**AIM OF THE TASK:** Of the records that follow, copy only the lines from the line containing "[122,698,413,764] Consolidated Construction" to the line containing "[122,794,416,860] Wisconsin Oven", both included, exactly as written.

**SOURCE DATA:**
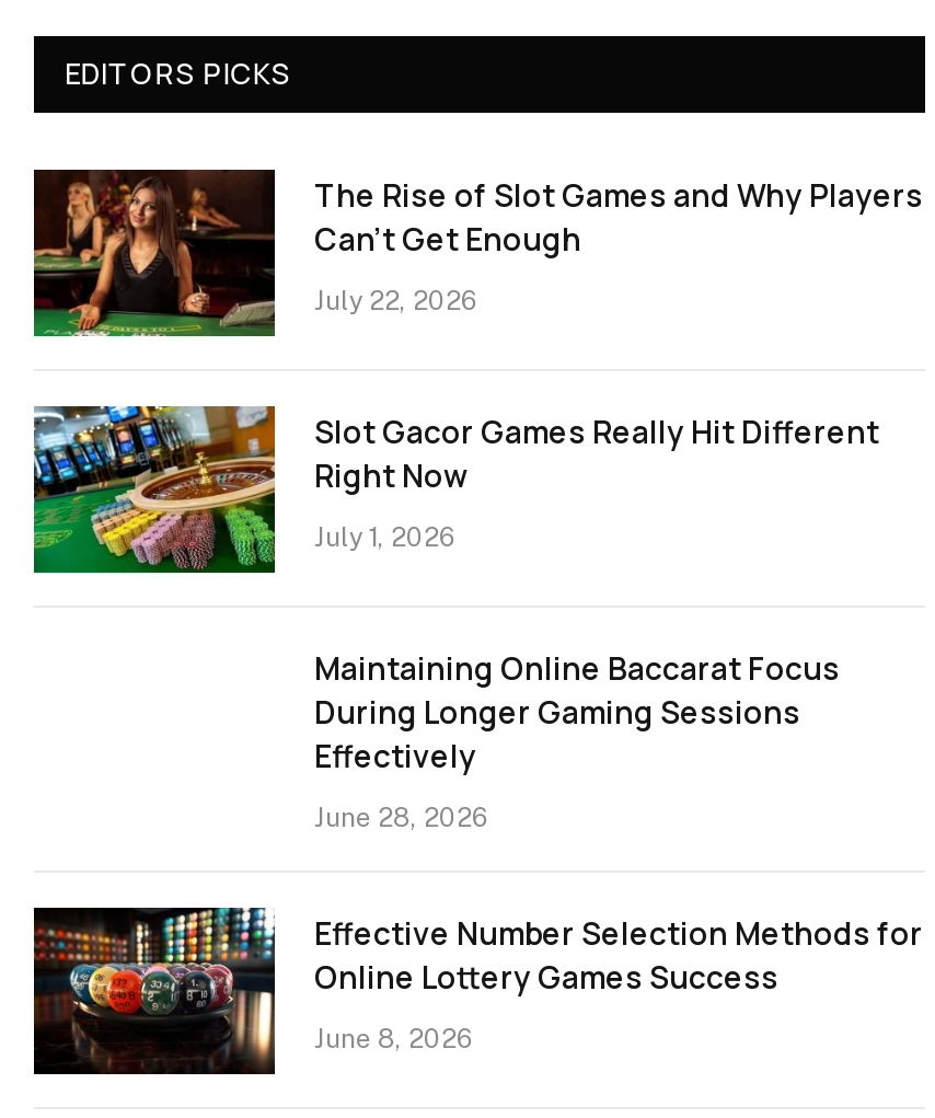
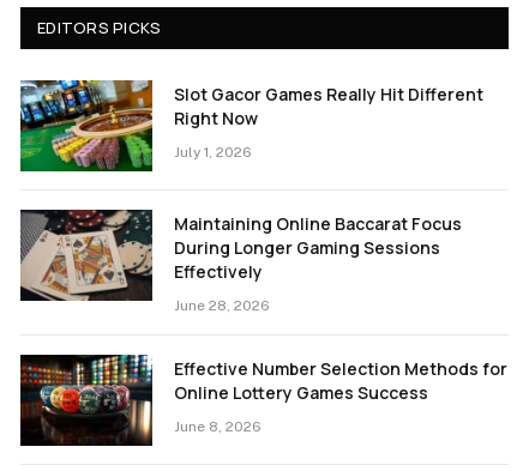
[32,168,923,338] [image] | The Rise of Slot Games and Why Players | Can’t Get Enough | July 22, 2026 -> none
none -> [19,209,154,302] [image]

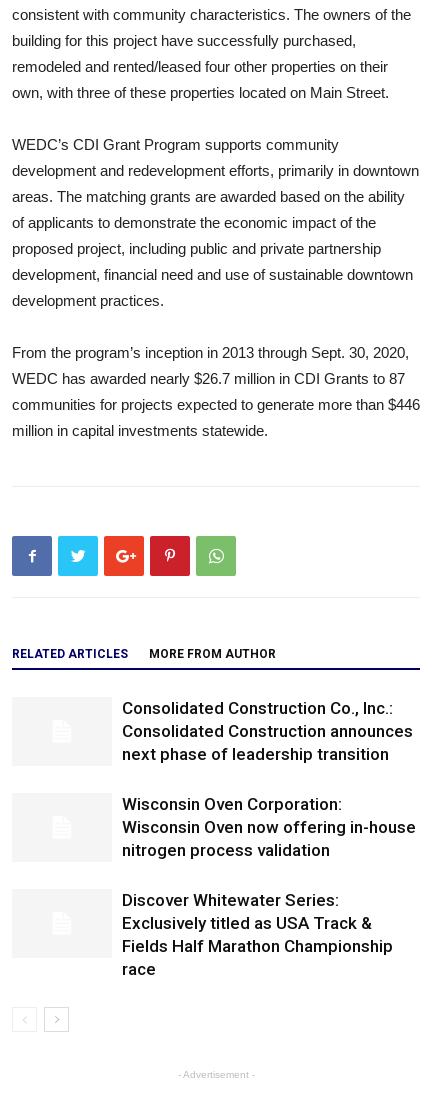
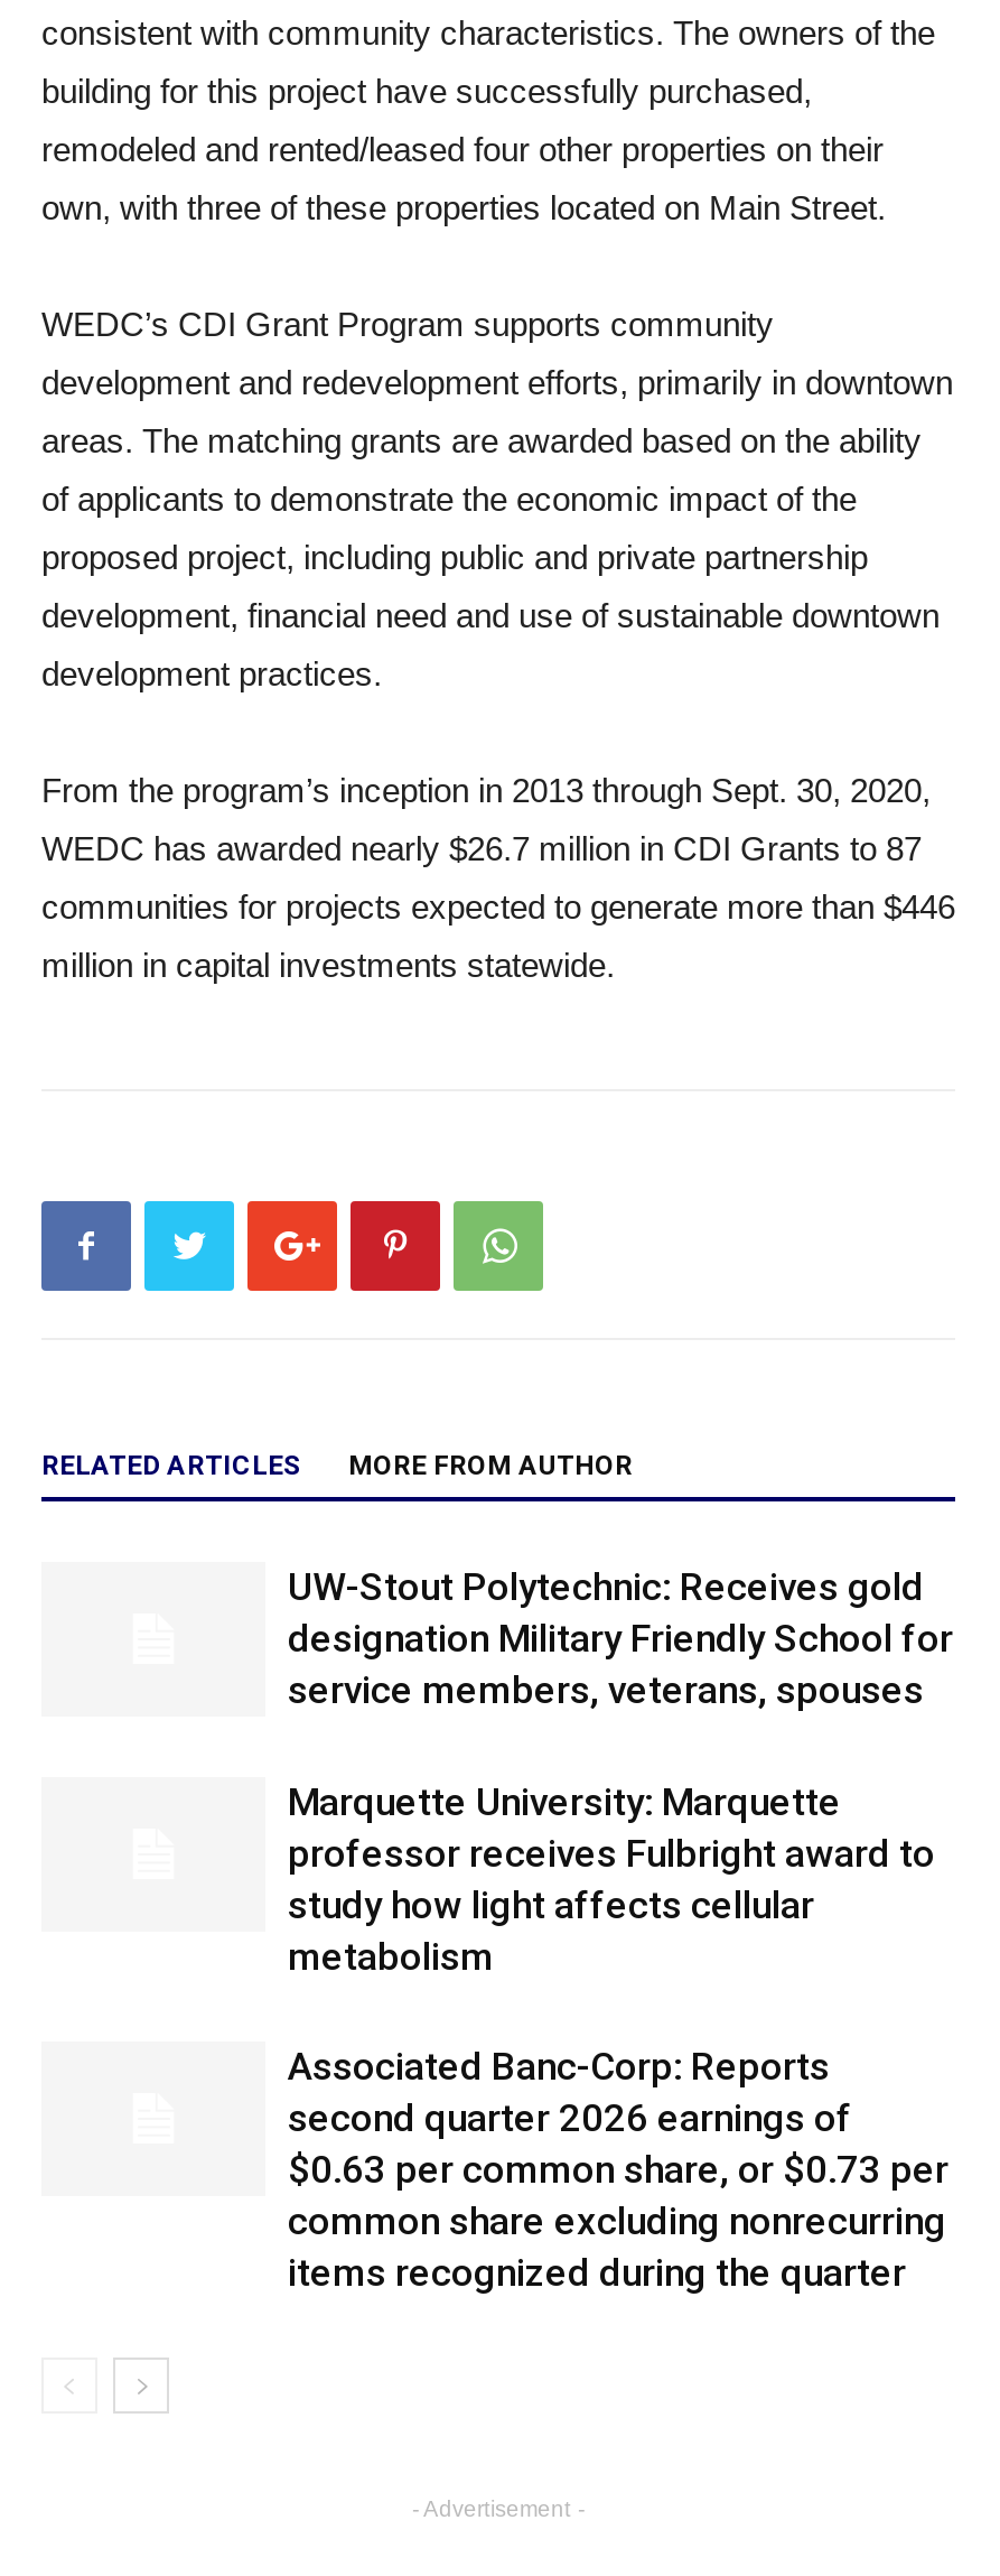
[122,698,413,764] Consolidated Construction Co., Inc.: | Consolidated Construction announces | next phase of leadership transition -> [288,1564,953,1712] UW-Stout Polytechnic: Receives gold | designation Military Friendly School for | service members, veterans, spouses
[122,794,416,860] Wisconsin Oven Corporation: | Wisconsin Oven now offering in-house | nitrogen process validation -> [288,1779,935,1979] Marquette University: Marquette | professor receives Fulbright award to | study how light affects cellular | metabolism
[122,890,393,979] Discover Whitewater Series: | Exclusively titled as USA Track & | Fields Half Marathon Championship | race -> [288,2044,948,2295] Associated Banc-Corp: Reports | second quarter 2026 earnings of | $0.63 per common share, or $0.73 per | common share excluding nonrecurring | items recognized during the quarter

**TASK OUTPUT:**
[122,698,413,764] Consolidated Construction Co., Inc.: | Consolidated Construction announces | next phase of leadership transition -> [288,1564,953,1712] UW-Stout Polytechnic: Receives gold | designation Military Friendly School for | service members, veterans, spouses
[122,794,416,860] Wisconsin Oven Corporation: | Wisconsin Oven now offering in-house | nitrogen process validation -> [288,1779,935,1979] Marquette University: Marquette | professor receives Fulbright award to | study how light affects cellular | metabolism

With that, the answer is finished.